Eventum and its model for a Blueprint PHP Application

Harry, thanks for the praise for Eventum. This is mainly the result of my work and Bryan Alsdorf at MySQL, even though I’m no longer with MySQL AB anymore. We do agree with you on the aspects of making the page controllers as simple as possible, and also trying to let the code be as simple as possible, but still easy to maintain and change.

For some of its technical weaknesses such as the use of HTTP_GET_VARS and etc, there is a reason for this. Eventum was initially supposed to be a commercial product, and I wanted to sell commercial licenses of this application, to be then installed at the customer’s server. I tried to make the installation process as easy as possible (and it still is one of the easiest web applications to install around), and that meant working with whatever PHP configuration was available on that server. That forced me to make concessions on a few features, and that is one of them.

Anyway, thanks for the pointer, even though I’m not really involved with Eventum too much myself. I’m sure Bryan will like hearing about this.

Eventum 1.6.1 Released!

We released 1.6.1 last friday with these changes:

– Fixed the installation procedure to add the INDEX privilege to the MySQL user (João)
– Fixed bug with handling HTML characters in Internal FAQ entries (Bryan)
– Fixed bug displaying priority in current filters (Bryan)
– Added feature to set X-Eventum-Type header in new assignment email (Bryan)
– Fixed bug that allowed users to access attachments, custom fields, phone calls and time tracking from issues they did not have access too (Bryan)
– Added new workflow method to check if an address should be emailed (Bryan)
– Fixed the issue searching routine to properly handle disabled fulltext search and customer integration features (João)
– Improved the IRC Bot script to be easier to configure (João)
– Added feature to update issue assignment, status and release for multiple issues at the same (Bryan)
– Fixed labels on workload by date range graphs (Bryan)
– Added feature to highlight quoted replies in notes and emails using smarty plugin from Joscha Feth (Bryan)
– Updated the bundled XML-RPC library to the latest PEAR 1.4.0 release (João)

The most important change is this last one above. The XML-RPC library from PEAR, which we were bundling to make installations easier, was changed so it wouldn’t use that nasty eval() code.

We strongly recommend users to upgrade to 1.6.1 as soon as possible. Download 1.6.1 now.

dotProject integration with Eventum

I was busy last week with meetings in Cupertino, but Adam Donnison wrote me to tell me about the work he did to provide some integration between the two systems.
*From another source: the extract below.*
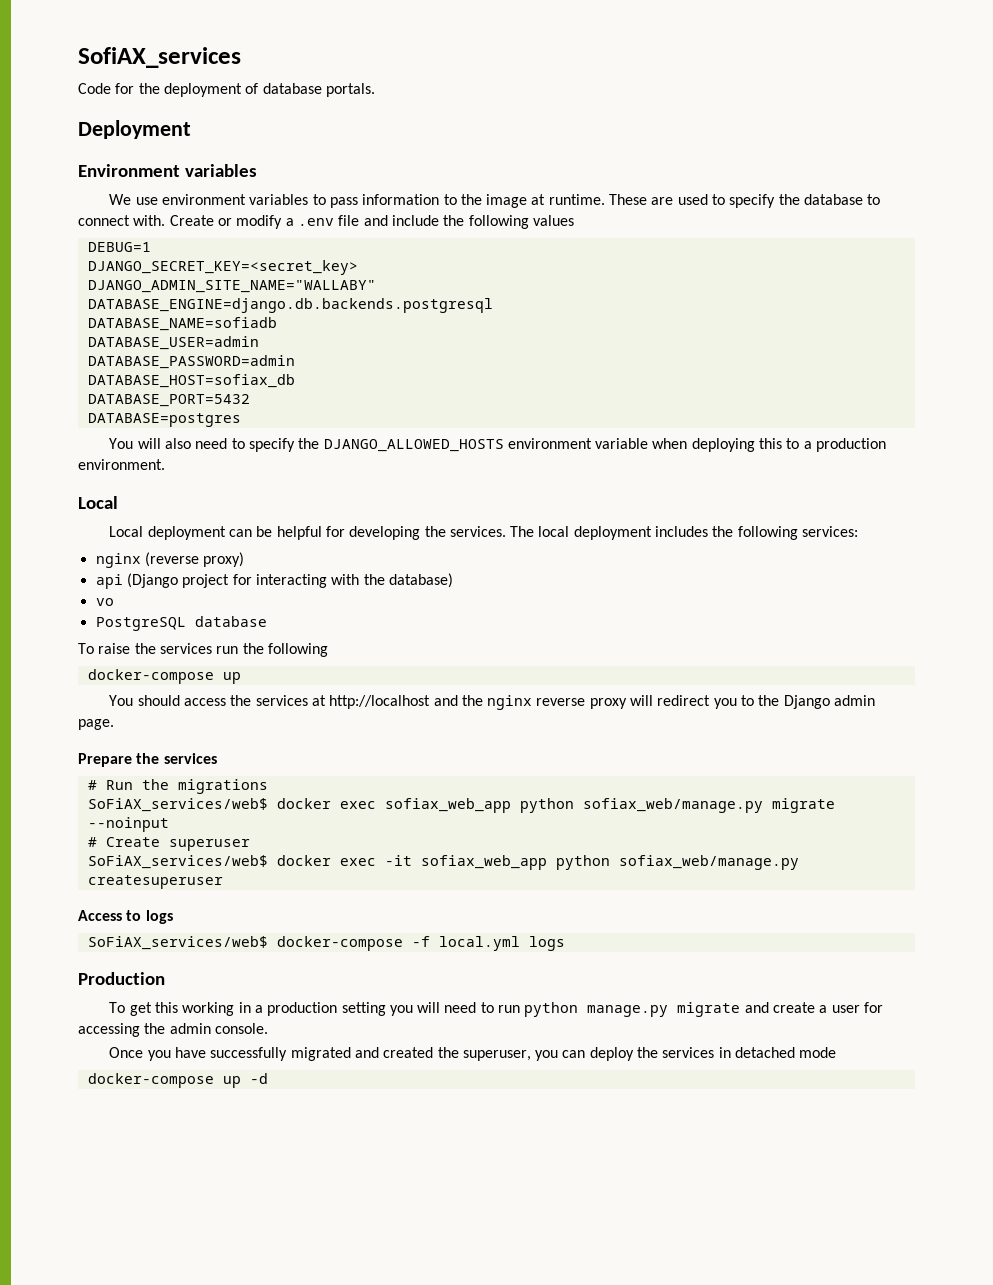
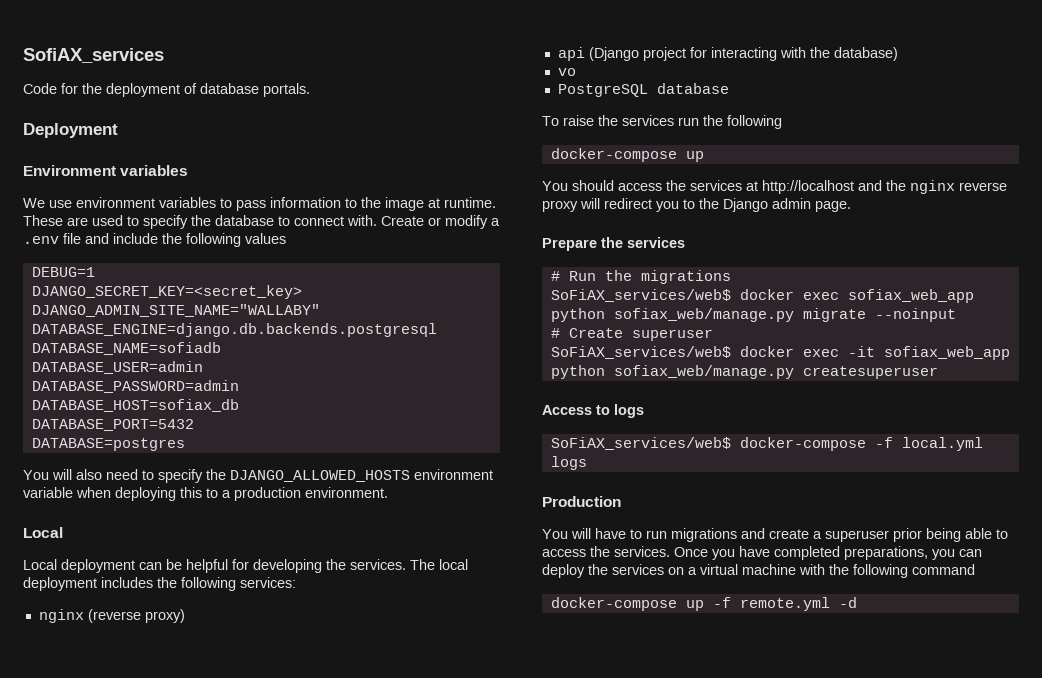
[109,1002,884,1017] [78,1023,268,1037] [109,1047,531,1061] To get this working in a production setting you will need to run python manage.py migrate and create a user for accessing the admin console. // Once you have successfully migrated and created the superuser, -> [542,528,1008,542] [542,546,928,560] You will have to run migrations and create a superuser prior being able to access the services. Once you have completed preparations,
[718,1047,837,1058] [87,1073,241,1088] in detached mode // docker-compose up -> [668,564,975,578] [550,597,830,611] on a virtual machine with the following command // docker-compose up -f remote.yml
I personally never tried dotProject myself, but for those interested, here is the email from Adam:

It provides the backend for Eventum using Companies and Contacts
within dotProject, and provides a reciprocal view-only listing
of open issues for dotProject users.

It does require the latest CVS version of dotProject (or more
correctly the classes/query.class.php from the latest CVS) to
provide the multi-db query support.

URL is:

http://sourceforge.net/project/showfiles.php?group_id=70930&package_id=159274&release_id=345568

Feedback is very much welcome!

Eventum 1.6.0 Released!

Go get it here.

A few security problems were found on previous releases, so upgrade as soon as possible.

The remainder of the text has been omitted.